**EXERCISE**
Take the material below and output exactly the run of lines from the one containing "ordered by: Eric Johnson -> Wayne Bradley" down to the one containing "total: 1146.33 -> 2022.52", with both included.

**LISTED ENTRIES**
+-------+

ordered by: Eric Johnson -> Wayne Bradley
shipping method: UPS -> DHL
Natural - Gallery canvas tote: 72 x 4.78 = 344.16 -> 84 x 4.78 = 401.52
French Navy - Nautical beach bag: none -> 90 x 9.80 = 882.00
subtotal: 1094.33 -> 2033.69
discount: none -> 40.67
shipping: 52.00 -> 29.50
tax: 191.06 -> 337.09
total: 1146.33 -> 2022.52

+-------+

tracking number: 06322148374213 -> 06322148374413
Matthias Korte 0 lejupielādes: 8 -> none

+-------+

**EXERCISE SOLUTION**
ordered by: Eric Johnson -> Wayne Bradley
shipping method: UPS -> DHL
Natural - Gallery canvas tote: 72 x 4.78 = 344.16 -> 84 x 4.78 = 401.52
French Navy - Nautical beach bag: none -> 90 x 9.80 = 882.00
subtotal: 1094.33 -> 2033.69
discount: none -> 40.67
shipping: 52.00 -> 29.50
tax: 191.06 -> 337.09
total: 1146.33 -> 2022.52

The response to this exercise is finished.